The Nordic countries – Finland, Denmark, Iceland, Norway and Sweden – can be characterized as global leaders when it comes to overall gender equality of society. In all five countries, gender equality promotion in academia and science has been actively on the national policy agenda since the 1980s, especially so in Finland, Norway and Sweden, with equality planning, equality committees and equality advisers in higher education institutions, national support structures, and various targeted measures. Sweden, Norway and Finland currently have the highest proportions of women among University Rectors in Europe. However, if the proportion of women among full professors is used as an indicator of gender equality in academia, some countries in the Nordic region do not perform notably better than the EU average, and horizontal gender segregation of higher education is persistent. Gender mainstreaming as a policy and governance principle has been applied in the Nordic countries to some extent since the mid-1990s, most systematically in Sweden, the main focus of this presentation of Prof. Dr. Liisa Husu. In 2013, the Swedish government initiated an ambitious gender mainstreaming programme of public authorities, that by now has covered 58 authorities, among them several relevant to the higher education sector: the National Agency for Education, Swedish Council for Higher Education, public research funding agencies, and the National Innovation Agency. The programme continues until 2018, with nationally organised support. Most universities in Sweden are state-funded, but universities were not included in the Swedish gender mainstreaming programme of public agencies until 2016. In 2016 a Government directive gave all universities the task to de-velop a gender mainstreaming plan by 2017, to be continuously reported to the Government until the end of the programme period in 2019. In her lecture Prof. Dr. Liisa Husu discussed early experiences of this higher education gender mainstreaming programme, challenges of implementation, and lessons learnt.

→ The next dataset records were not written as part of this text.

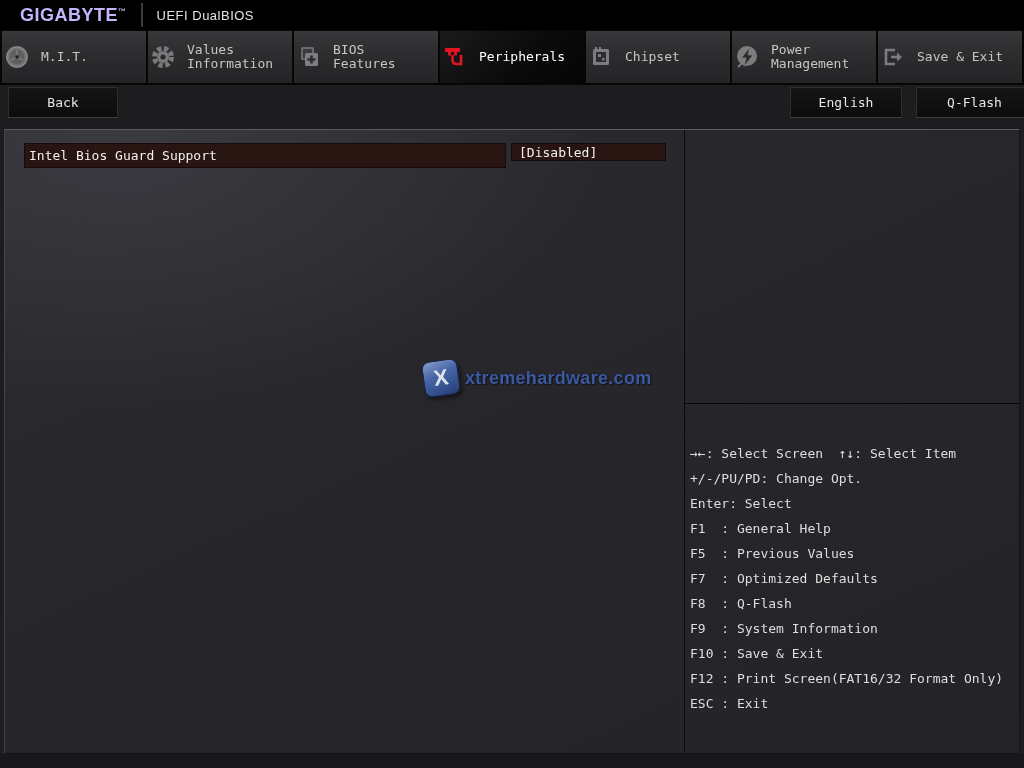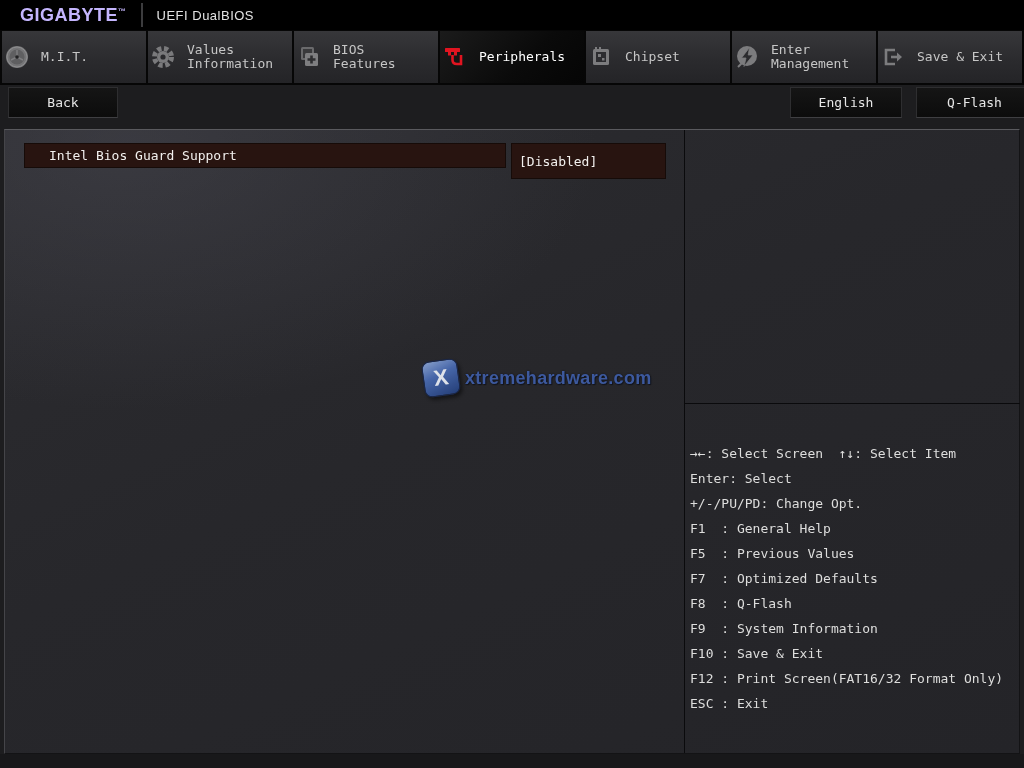--- a/index.html
+++ b/index.html
@@ -71,24 +71,24 @@
     border-top-color:#5a5a5e; border-left-color:#454549;
     background:
       radial-gradient(ellipse 760px 430px at 12% 2%, rgba(78,78,88,0.42), rgba(0,0,0,0) 62%),
       linear-gradient(155deg,#2c2c30 0%, #27272b 45%, #242428 100%);
   }
 
   .option-row { position:absolute; left:19px; top:13px; height:25px; }
   .opt-label-box {
     position:absolute; left:0; top:0; width:482px; height:25px;
     background:#281410; border:1px solid rgba(0,0,0,0.45);
-    display:flex; align-items:center; padding-left:24px;
+    display:flex; align-items:center; padding-left:4px;
   }
   .opt-value-box {
-    position:absolute; left:487px; top:0; width:155px; height:36px;
+    position:absolute; left:487px; top:0; width:155px; height:18px;
     background:#281410; border:1px solid rgba(0,0,0,0.45);
     display:flex; align-items:center; padding-left:7px;
   }
   .opt-text { font-size:13px; color:#f2f0ee; white-space:pre; }
 
   
   .watermark {
     position:absolute; left:418px; top:228px; height:40px;
     display:flex; align-items:center; gap:6px; opacity:0.92;
   }
@@ -197,21 +197,21 @@
     </svg>
     <div class="tab-label">Chipset</div>
   </div>
 
   <div class="tab">
     <svg class="tab-icon" viewBox="0 0 30 30">
       <circle cx="15" cy="14" r="10" fill="#7c7c7e"></circle>
       <path d="M17.5 5.5 L9.5 16 h4.5 L12 24.5 L21 13 h-4.8 Z" fill="#2b2b2e" stroke="#7c7c7e" stroke-width="0.8"></path>
       <path d="M10 21 L6 25" stroke="#7c7c7e" stroke-width="2"></path>
     </svg>
-    <div class="tab-label">Enter Management</div>
+    <div class="tab-label">Power Management</div>
   </div>
 
   <div class="tab">
     <svg class="tab-icon" viewBox="0 0 30 30">
       <path d="M17 8 h-9 v14 h9" stroke="#7c7c7e" stroke-width="2.6" fill="none"></path>
       <path d="M13 15 h7" stroke="#7c7c7e" stroke-width="2.6"></path>
       <path d="M19 10.5 L24 15 L19 19.5 Z" fill="#7c7c7e"></path>
     </svg>
     <div class="tab-label">Save &amp; Exit</div>
   </div>
@@ -235,22 +235,22 @@
 
   <div class="watermark">
     <div class="wm-badge">X</div>
     <div class="wm-text">xtremehardware.com</div>
   </div>
 
   <div class="rightpanel">
     <div class="hr-divider"></div>
     <div class="shortcuts">
       <div class="shortcut-line">→←: Select Screen  ↑↓: Select Item</div>
+      <div class="shortcut-line">+/-/PU/PD: Change Opt.</div>
       <div class="shortcut-line">Enter: Select</div>
-      <div class="shortcut-line">+/-/PU/PD: Change Opt.</div>
       <div class="shortcut-line">F1  : General Help</div>
       <div class="shortcut-line">F5  : Previous Values</div>
       <div class="shortcut-line">F7  : Optimized Defaults</div>
       <div class="shortcut-line">F8  : Q-Flash</div>
       <div class="shortcut-line">F9  : System Information</div>
       <div class="shortcut-line">F10 : Save &amp; Exit</div>
       <div class="shortcut-line">F12 : Print Screen(FAT16/32 Format Only)</div>
       <div class="shortcut-line">ESC : Exit</div>
     </div>
   </div>

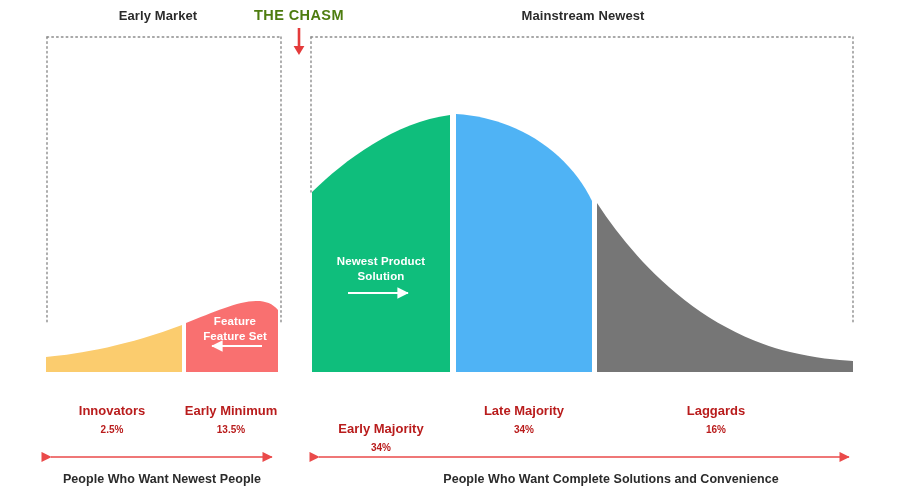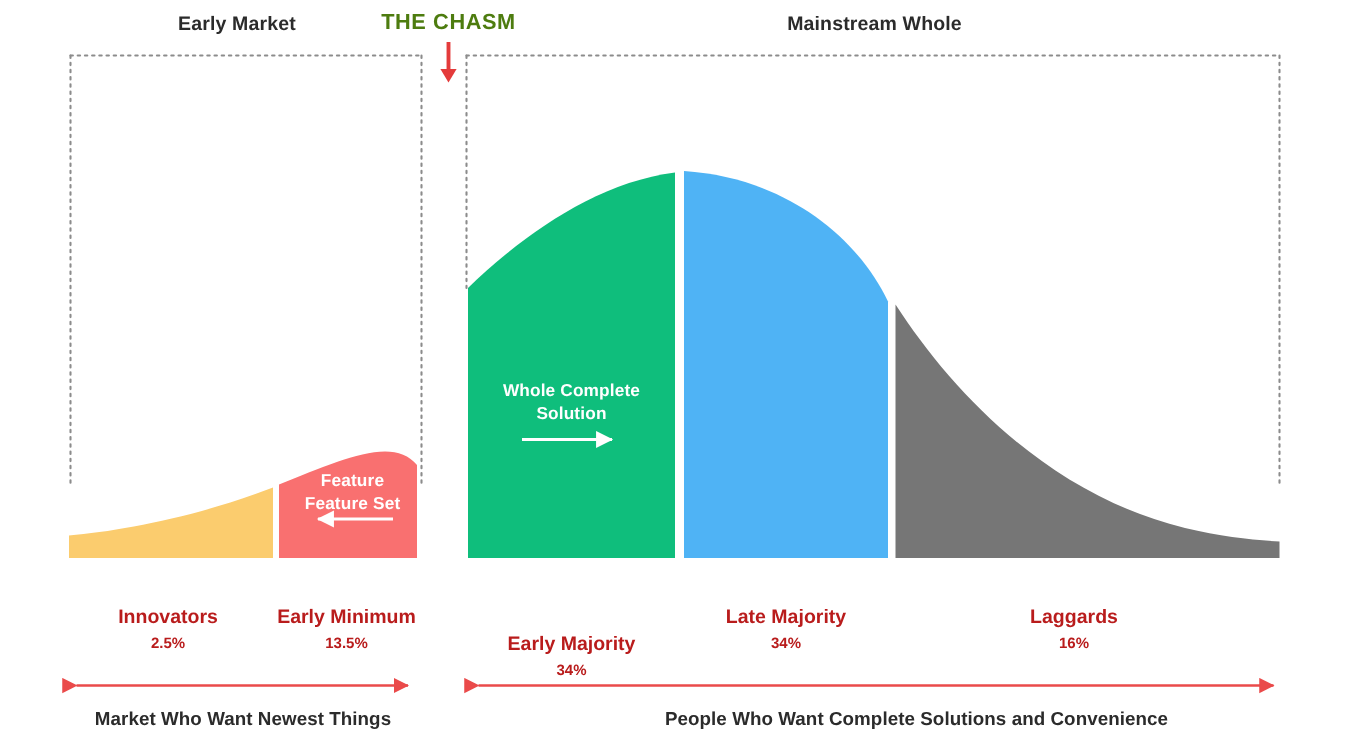--- a/index.html
+++ b/index.html
@@ -142,30 +142,30 @@
 
     <g>
       <path d="M51,457 L272,457" stroke="#ea4a4a" stroke-width="1.7" fill="none" marker-end="url(#arrR)" marker-start="url(#arrL)"></path>
     </g>
     <g>
       <path d="M319,457 L849,457" stroke="#ea4a4a" stroke-width="1.7" fill="none" marker-end="url(#arrR)" marker-start="url(#arrL)"></path>
     </g>
   </svg>
 
   <div class="market-label" style="left:158px; top:8px;">Early Market</div>
-  <div class="market-label" style="left:583px; top:8px;">Mainstream Whole</div>
+  <div class="market-label" style="left:583px; top:8px;">Mainstream Newest</div>
 
   <div class="chasm-label" style="left:299px; top:7px;">THE CHASM</div>
 
   <div class="inband" style="left:235px; top:314px;">
     <span>Feature</span><br>
     <span>Feature Set</span>
   </div>
   <div class="inband" style="left:381px; top:254px;">
-    <span>Whole Complete</span><br>
+    <span>Newest Product</span><br>
     <span>Solution</span>
   </div>
 
   <div class="seg-label" style="left:112px; top:401px;">
     <span class="seg-name">Innovators</span>
     <span class="seg-pct">2.5%</span>
   </div>
   <div class="seg-label" style="left:231px; top:401px;">
     <span class="seg-name">Early Minimum</span>
     <span class="seg-pct">13.5%</span>
@@ -176,16 +176,16 @@
   </div>
   <div class="seg-label" style="left:524px; top:401px;">
     <span class="seg-name">Late Majority</span>
     <span class="seg-pct">34%</span>
   </div>
   <div class="seg-label" style="left:716px; top:401px;">
     <span class="seg-name">Laggards</span>
     <span class="seg-pct">16%</span>
   </div>
 
-  <div class="foot-label" style="left:162px; top:472px;">Market Who Want Newest Things</div>
+  <div class="foot-label" style="left:162px; top:472px;">People Who Want Newest People</div>
   <div class="foot-label" style="left:583px; top:472px;margin-left:28px;">People Who Want Complete Solutions and Convenience</div>
 
 </div>
 
 </body></html>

Professor Liisa Husu is a Finnish sociologist and gender expert, actively engaged in gender and science issues in research, policy and civil society since the early 1980s. She is Professor of Gender Studies at the Örebro University, Sweden, and Co-Director of GEXcel International Collegium for Advanced Transdisciplinary Gender Studies, and before her academic career worked in the Finnish gender equality machinery as a senior adviser. Her research and publications focus on gender in science, academia and knowledge production. Husu was the co-author to the EC report Gender and Excellence in the Making (2004), and Rapporteur of the EC expert group Gender and Excellence (The Gender Challenge in Research Funding, 2009). Other publications include Sexism, Support and Survival in Academia (2001), co-edited books Hard Work in the Academy (1999), Women, Management and Leadership (2011), and Leadership through the Gender Lens: Women and Men in Organizations (2010).